Ce n’est pas la 1ère fois que la musique de Kendrick m’envoie des vibes d’ATLiens, pas si étonnant que ça, le mec est un grand fan d’André 3000.

Le très efficace 1er single HUMBLE., produit encore par Mike Will Made-It, trouve un second souffle dans le contexte de l’album, il complète le son PRIDE., volontairement plus lisse musicalement, donnant un contraste assez saisissant entre les titres et les contenus en totale contradiction. Comme dit en intro, HUMBLE. sonne aussi comme le retour de Kendrick à un rap plus direct et moins réfléchi. Musicalement Mike Will Made-It nous a concocté une prod à l’ancienne basée sur une boucle de piano surpuissante qui nous rapellera le son West Coast des années 2000, l’occasion pour Kendrick de lâcher quelques punchlines de gamin en réponse à Big Sean :

Hol’ up, hol’ up, hol’ up, hol’ up bitch, sit down
Lil’ bitch, hol’ up, lil’ bitch be humble !

Kung Fu Kenny se prend clairement moins la tête que sur ses précédents albums et prend simplement du plaisir à rapper. C’est d’ailleurs le projet de Kendrick dans lequel on peut kiffer le plus de chansons hors du contexte de l’album, pour le meilleur et pour le pire.
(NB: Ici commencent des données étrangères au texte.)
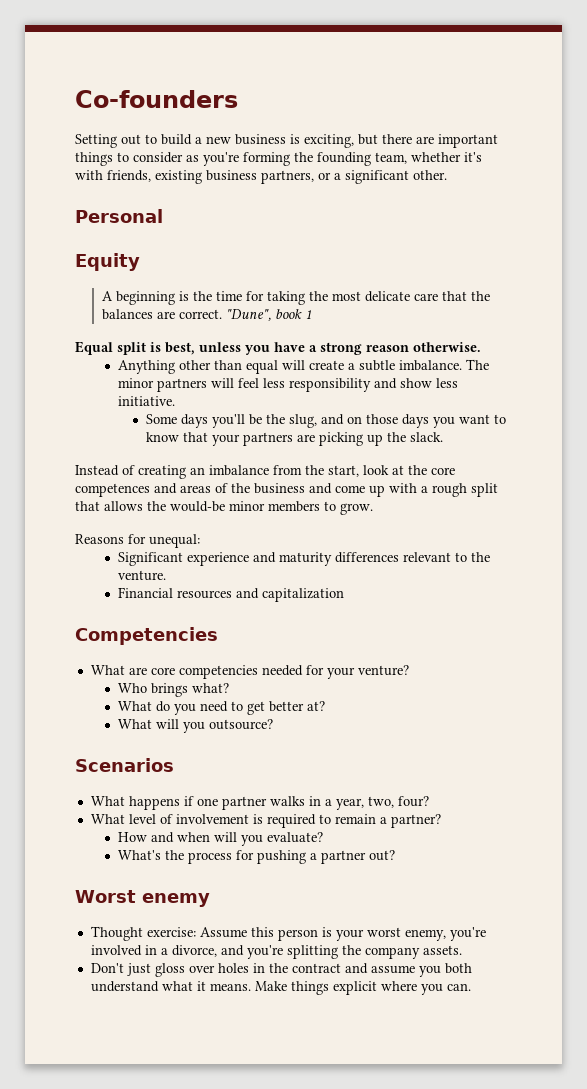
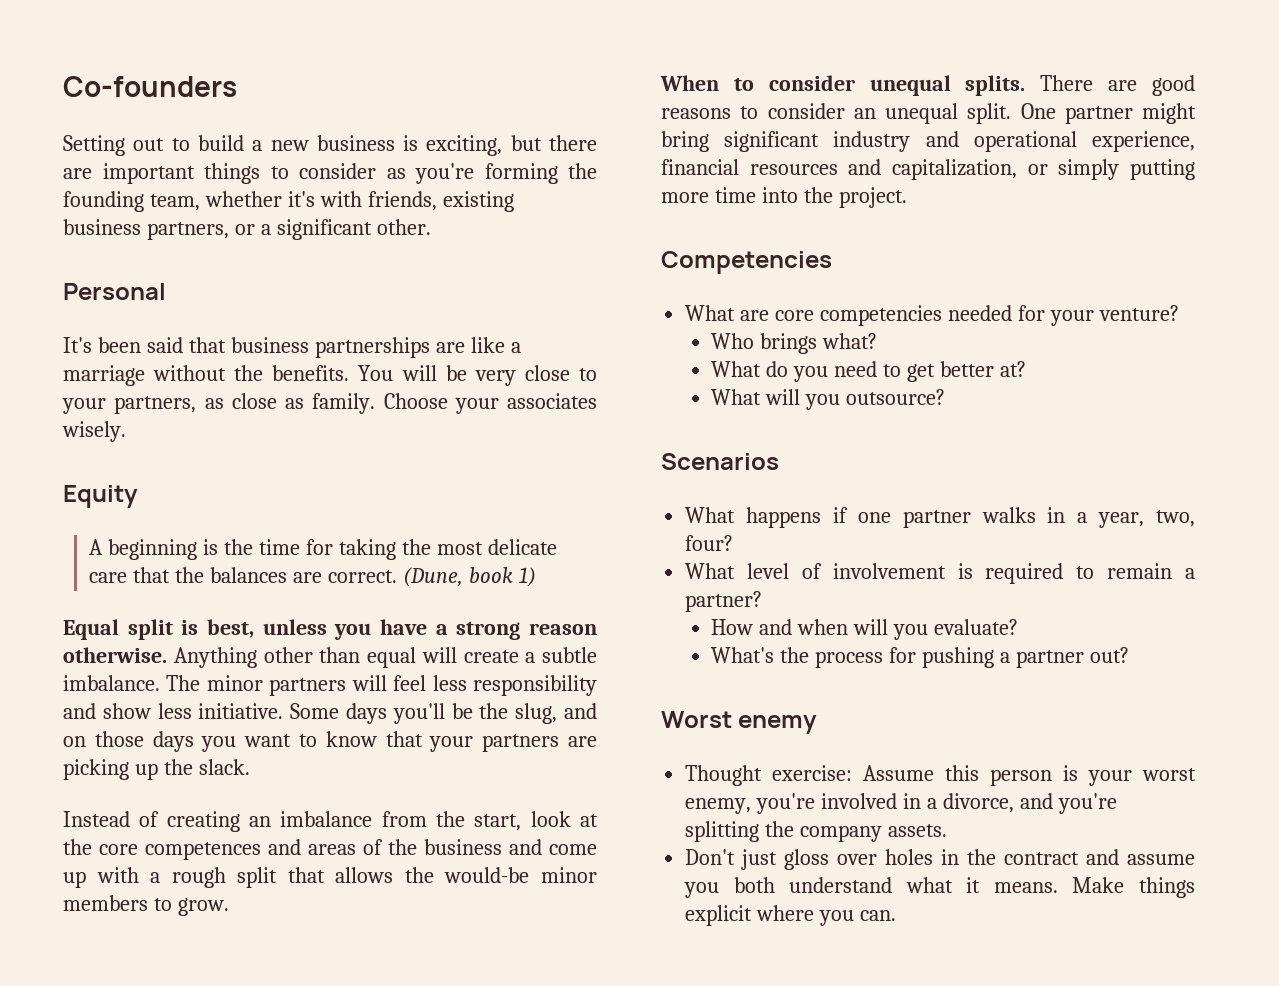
(163, 216) none -> [63,337,521,358] [63,365,597,386] [62,393,597,414] [62,421,126,442] // It's been said that business partnerships are like a marriage without the benefits. You will be very close to your partners, as close as family. Choose your associates wisely.
[226,309,313,321] "Dune", book 1 -> [402,567,536,587] (Dune, book 1)
(481, 347) // -> (167, 655) none
(176, 401) // -> (284, 711) none
[75,534,200,548] [118,552,491,566] [118,570,167,581] [118,587,345,602] Reasons for unequal: // Significant experience and maturity differences relevant to the venture. // Financial resources and capitalization -> [660,75,1195,96] [661,103,1196,124] [661,131,1195,152] [661,159,1195,180] [661,187,907,208] When to consider unequal splits. There are good reasons to consider an unequal split. One partner might bring significant industry and operational experience, financial resources and capitalization, or simply putting more time into the project.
ELEMENT. est un autre exemple réussi de morceau très efficace. Très moderne et traditionnel dans sa forme, ce tube en puissance dévoilé en avant-première par Lebron James a des airs des meilleurs morceaux rappés de Drake, Kendrick enchaîne les quotables et attaques contre ces rivaux :

« What happens on Earth stays on Earth »
« I don’t do it for the ‘Gram, I do it for Compton »
« Last LP I tried to lift the black artists
But it’s a difference between black artists and wack artists »
ou encore :
« If I gotta slap a pussy-ass nigga, I’ma make it look sexy »
qui va certainement finir sur un t-shirt.
James Blake continue de m’impressionner à la prod après ses coups d’éclats sur Prima Donna de Vince Staples.

Ce côté plus accessible que je décris comme une qualité est en fait ce qui me dérange le plus sur cet album. Sur TPAB et même sur GKMC, il est vraiment difficile de kiffer la majorité des chansons en dehors du contexte de l’album, quelques singles évidents sont présents sur GKMC et seulement King Kunta et Alright sur TPAB, Kendrick a toujours pensé ses albums comme un tout et non comme la somme de ses parties et c’est ce qui les rend si spéciaux, il se coupe complètement du monde lorsqu’il enregistre afin de pouvoir exprimer sa créativité sans barrières et surtout sans influence. Dans cet album, Kendrick est beaucoup plus à l’écoute du monde extérieur, il prend la peine de répondre à Rivera et Big Sean, j’ai aussi eu l’impression qu’il cherchait à plaire à un plus grand nombre et, dans une moindre mesure, à passer en radio en se dirigeant vers quelque chose d’un peu plus facile musicalement.

Le morceau avec Rihanna est une déception, après l’excellent Anti, j’attendais une belle surprise de ce duo, la prod est plate, le sample déformé de Bruno Mars n’a rien d’exceptionnel, il manque une bonne ligne de basse, le refrain à l’autotune fait penser à une pâle copie de Travi$ $cott et les lyrics sont beaucoup moins intéressantes que sur les autres morceaux, finalement la meilleure chose sur ce son c’est le couplet de Rihanna.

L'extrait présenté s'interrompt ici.